"""

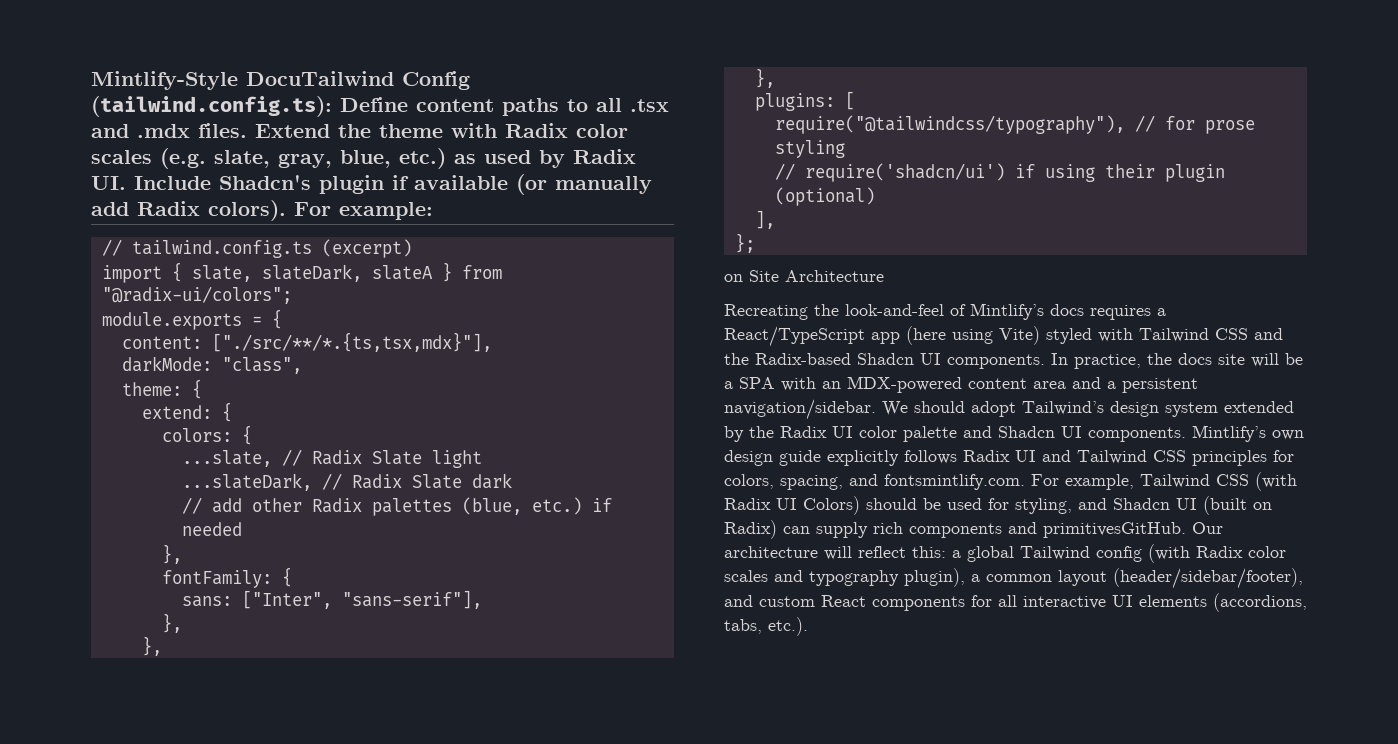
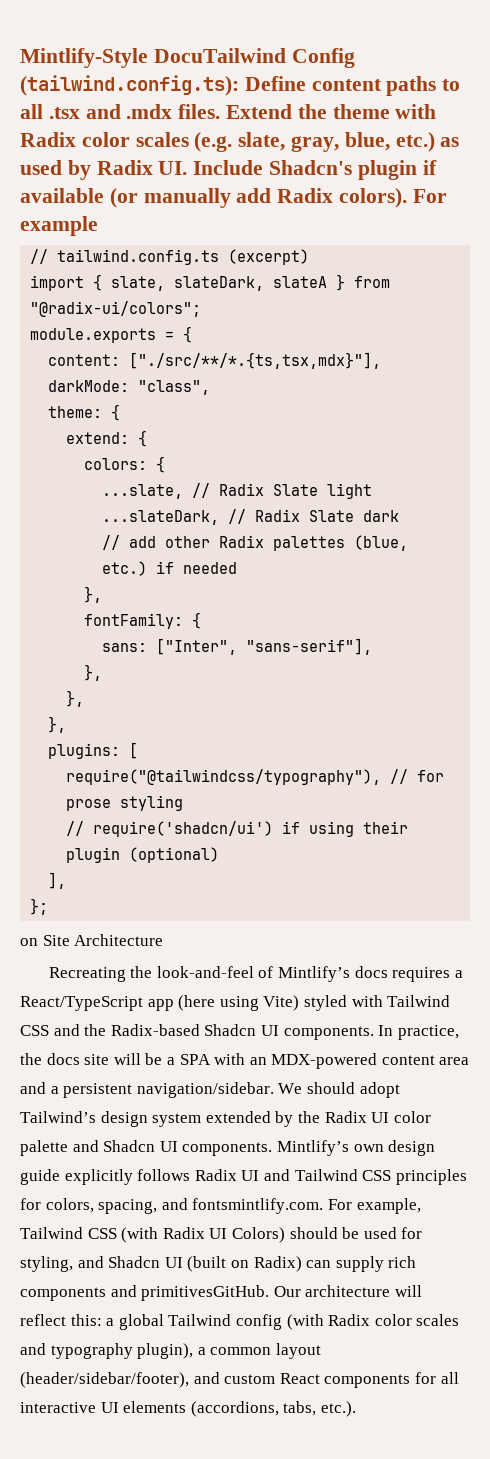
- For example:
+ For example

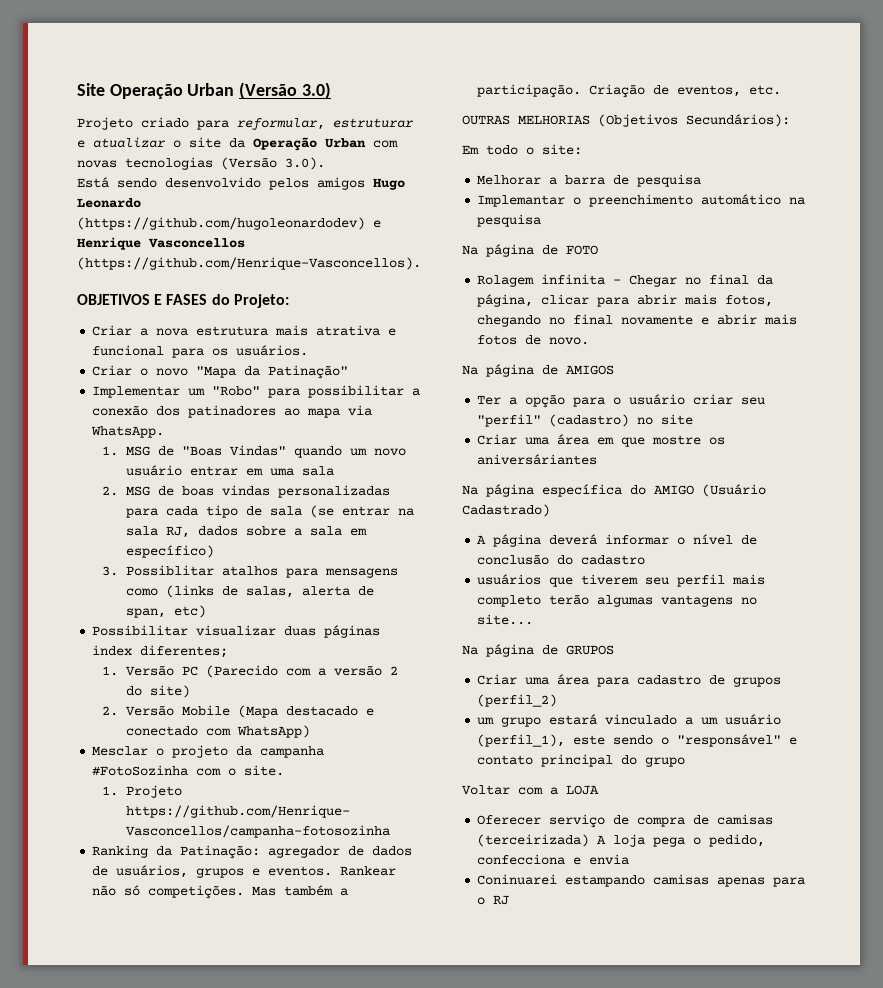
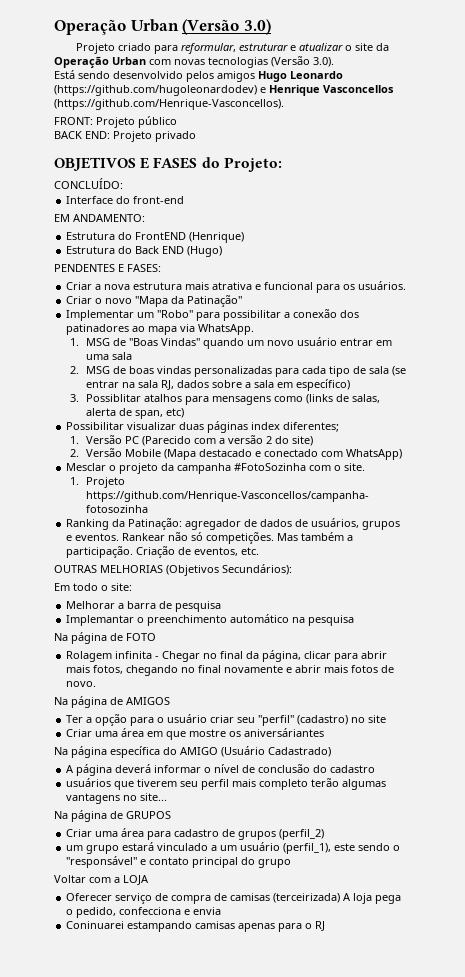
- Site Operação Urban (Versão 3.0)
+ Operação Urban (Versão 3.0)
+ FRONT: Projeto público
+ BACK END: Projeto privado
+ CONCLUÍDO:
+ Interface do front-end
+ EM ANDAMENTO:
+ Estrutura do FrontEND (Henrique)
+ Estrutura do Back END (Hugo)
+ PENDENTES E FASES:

"""

• _EXERCISE DETAILS_:
The string "Urban" may appear on lines of the data above; give the number of those lines and nothing more.

• _EXERCISE ANSWER_:
2